La candidature encore hypothétique aux élections présidentielles françaises de 2022 d’Éric Zemmour, cet essayiste et commentateur politique, chamboule l’échiquier politique de l’autre côté de l’Atlantique à 6 mois du premier tour de ces élections. Omniprésent dans les médias, en ascension fulgurante dans les intentions de vote des Français en plus d’être sans doute le commentateur le plus clivant de France, Zemmour est toutefois encore relativement peu connu au Québec.
Si le discours politique français peut parfois sembler éloigné des réalités québécoises, les débats qu’engendrent les thèmes principaux de la campagne de Zemmour pourraient rappeler aux Québécois que les grands enjeux d’une société, d’une nation, ceux qui forment les grands courants de fonds qui façonnent notre histoire, ne peuvent être ignorés indéfiniment au profit du confort matériel, du « pouvoir d’achat », des préoccupations secondaires de la vie ordinaire et d’une approche technocratique de la politique sans en subir les conséquences.
Par sa candidature, Zemmour force le discours public à se positionner sur le mouvement de ces plaques tectoniques qui transforment nos sociétés à une vitesse fulgurante, dont deux en particulier, soit l’effritement de la souveraineté nationale et les bouleversements démographiques en cours.
30 ans après l’adhésion au Traité de Maastricht lors du référendum français de 1992, ce traité fondateur de l’Union européenne, Zemmour déplore la perte de souveraineté française au sein de cette union et la soumission enthousiaste de ses élites nationales à une vision provincialiste de ce pays, comme si la France devait se sacrifier sur l’autel du fédéralisme européen.
Si Zemmour constate les conséquences des résultats du référendum de 1992 sur le Traité de Maastricht, les Québécois devraient également faire état des répercussions de la défaite référendaire de 1995, soit l’asservissement d’une partie significative de son élite politico-médiatique au fédéralisme canadien, l’immobilisme politique qui perdure, l’aseptisation et le rétrécissement du discours public permis, le déclin linguistique du français ainsi que le déclassement du Québec au sein d’un Canada qui se bâtit une nouvelle identité aux antipodes de celle des Québécois.

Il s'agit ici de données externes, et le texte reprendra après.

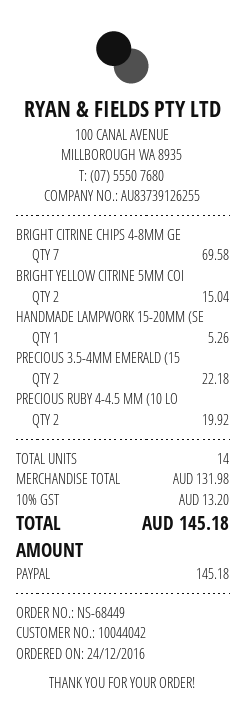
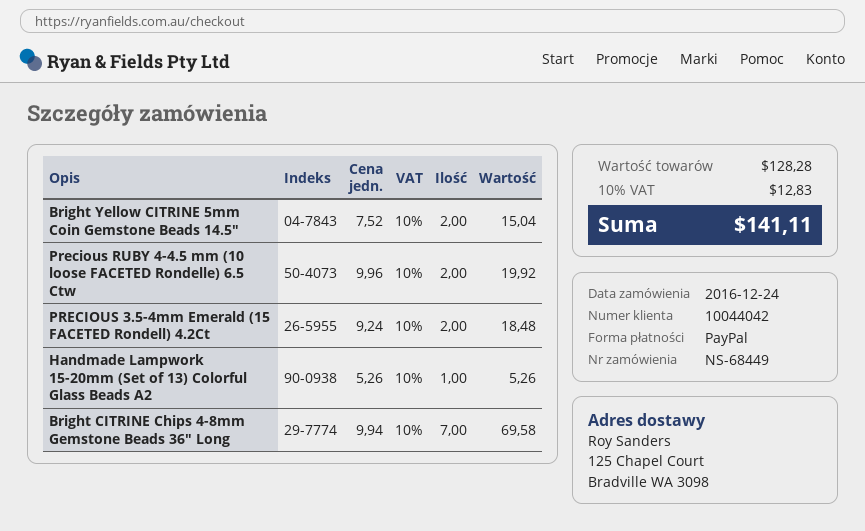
PRECIOUS 3.5-4MM EMERALD (15: 2 for 22.18 -> 2 for 18.48
subtotal: 131.98 -> 128.28
tax: 10% = 13.20 -> 10% = 12.83
total: 145.18 -> 141.11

Tout comme Zemmour juge la continuité historique de la France comme étant menacée par son absorption dans l’Union européenne, on peut envisager le pire pour l’identité québécoise d’ici 25 ou 50 ans, si nous persistons à tenter de concevoir notre avenir collectif dans la camisole de force qu’est devenu notre fédéralisme canadien survolté au wokisme anglo-saxon.
Deuxièmement, il y a ce qui est la plus grande question politique de ce début de siècle en Occident : la démographie et l’immigration de masse.
Du côté français, on fustige Zemmour pour faire de la théorie du « Grand remplacement » son cheval de bataille électoral. Cette théorie, dite « complotiste » et « raciste » par certains, soit l’idée que le peuple français est en phase de devenir minoritaire démographiquement en France face aux vagues migratoires cumulatives venant du Sud de la méditerranée, est au Canada un objectif national loué qu’on nomme le Century Initiative.
Il est à noter que cette initiative, l’idée que nous devrions plus que doubler la population canadienne par l’ajout d’approximativement 60 millions d’immigrants d’ici la fin du siècle, trouve ses appuis au sein du parti libéral et du parti conservateur ainsi que l’élite financière et corporative du pays, notamment. Autant dire que le Century Initiative fait consensus au Canada.
La loi du nombre s’impose à une analyse politique à long terme et on peut se demander ce qu’il restera du poids politique du Québec au sein du Canada et comment sa culture et son identité pourront subsister autrement que comme résidus historiques dans une mosaïque canadienne postnationale de 100 millions de personnes.
Une candidature française comme celle d’Éric Zemmour, même si elle émane d’un système politique très différent du nôtre, aborde tout de même les sujets de fonds qui définiront le Québec de demain, mais que nos propres politiciens et notre élite intellectuelle évitent à tout prix par peur du politiquement correct ou par court-termisme électoral.
Les interventions de Zemmour relayées en masse par les médias sociaux forceront peut-être les Québécois et notre débat collectif, toujours influencés par le débat français, à se demander si sa classe politique actuelle est apte à effectuer l’analyse qui s’impose, réaliser et assumer que le Québec se trouve à un point d’inflexion de son histoire et qu’inverser l’apathie collective qui règne est une question de survivance. Le temps presse.